The wind drops and I think I hear a snuffling, snarling sound. A heavy thick stench hangs like copper, like foetid breath. My head pounds.

“Brother!” I hiss. “Brother!”

He turns, raises his lamp and sword. I sense the beast nearby, beyond the lamplight, watching—
“Brother!”

He looks at me, and for a moment his face, so unafraid, shifts, and shadows form, and his mouth opens—
Brother!

And then there is red.

I stagger away. My leg is bleeding, my lamp lost on the ground, in the bog. There is snarling, and a high sound of a wail, and a curse, and then a, a splintering of something oh God oh Jesus Mary Joseph saints help me, a howl…

And now I am running. It is black as all hell, the moor pulls at me, I run blind, terrified. There is something wrong with my left leg. Sounds like sobs leak from my mouth. I run forever, I am exhausted; there is nothing left of me; I cannot take another step. I run, and I sob, and I hear the beast—

“Stop!”

Tanner’s face, and the light of a lamp that blinds me. There are others with him, the remains of the hunting party. I collapse to my knees, then to the ground, and someone hauls me out of the wet earth.

“He’s hurt!” they say.

“Are you hurt?”

I stare up. Tanner peers at me.

“Where is your brother?” he shouts.

#

We stumble back to the village, by the light of our one remaining lamp. There are torches burning and the others are waiting for us, the women, too. In shadows at the back I see Joanna’s face, white and scared.

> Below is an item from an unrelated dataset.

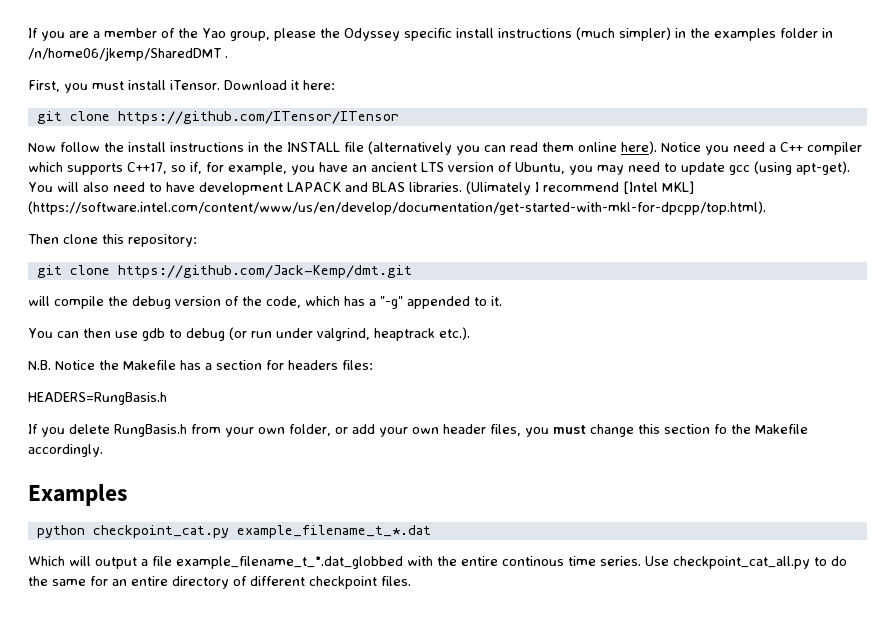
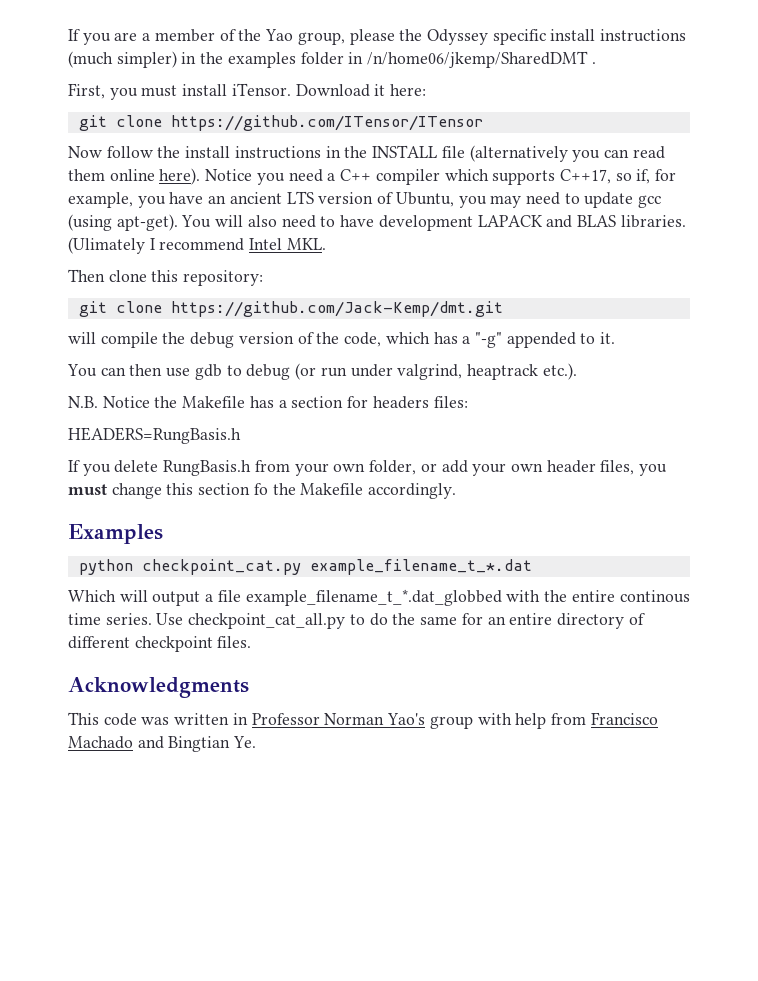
[622,181,694,194] [28,201,766,215] [Intel MKL] (https://software.intel.com/content/www/us/en/develop/documentation/get-started-with-mkl-for-dpcpp/top.html). -> [249,238,326,250] Intel MKL.
(411, 581) none -> [68,677,249,698] [68,712,658,729] [68,736,257,752] // Acknowledgments // This code was written in Professor Norman Yao's group with help from Francisco Machado and Bingtian Ye.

They make me tell my story again. As I speak, the men cross themselves, surreptitiously, as if not wanting to show their fear.

“And you saw the beast?” asks Tanner.

“I …” I think of the smell of blood. “I smelled it. I saw the blood.” Tanner nods.

“And your brother,” he says. “He’s dead?”

“Yes,” I whisper. 

“But you’re sure?” he asks. His voice changes, slightly. “You’re sure he’s really dead?”

“Yes.”

Tanner looks at the others. Nobody speaks. Jacob Treweny, his face still bloody, spits on the ground and walks away. 

When I look back, Joanna has gone.

#

At the funeral, Pastor Mayhew describes my brother’s bravery, and his indomitable will. We place a marker stone for him, next to our father’s grave. No one, I realise, has suggested returning to the moor to retrieve his body. 

Joanna is there, in black, her face as pale as ever, her lips compressed into a white line. I can still see a faint shadow of bruise on her cheek, a last token from her husband. But the bruise fades; within a week it has gone, and colour begins to return to her. I call on her each day to make sure she is well, that she has wood for winter, that the fences are mended. We talk, though never of him. Sometimes she cries. One time, she glances at me and smiles.

There are no more attacks on sheep. Perhaps, someone suggests, my brother killed the beast with his dying blow? I shrug. My leg hurts, but it is healing. In the mornings I taste the bright winter air when I breathe, and the smoke from wood fires, and each breath seems deeper than before; as if there is more room, and a cleaner sky.

In the first week of February I receive a letter asking me to travel to London to meet with my brother’s former solicitors. They are handling his estate, and I am due to inherit. It will be a long journey, and in the evening I walk to my brother’s house – my house, I consider, suddenly – to tell Joanna I will be gone for a few days.

As soon as I arrive, I know something is wrong. I feel it; a shift in the air, a sour hint of copper. The door opens before the first knock has died away, and Joanna is there.

“What’s wrong?” I ask. Her face is like bone, her eyes black and tiny. There is a drop of blood on her chin, bright and terrified; she has bitten her lip. “Joanna, what is it?”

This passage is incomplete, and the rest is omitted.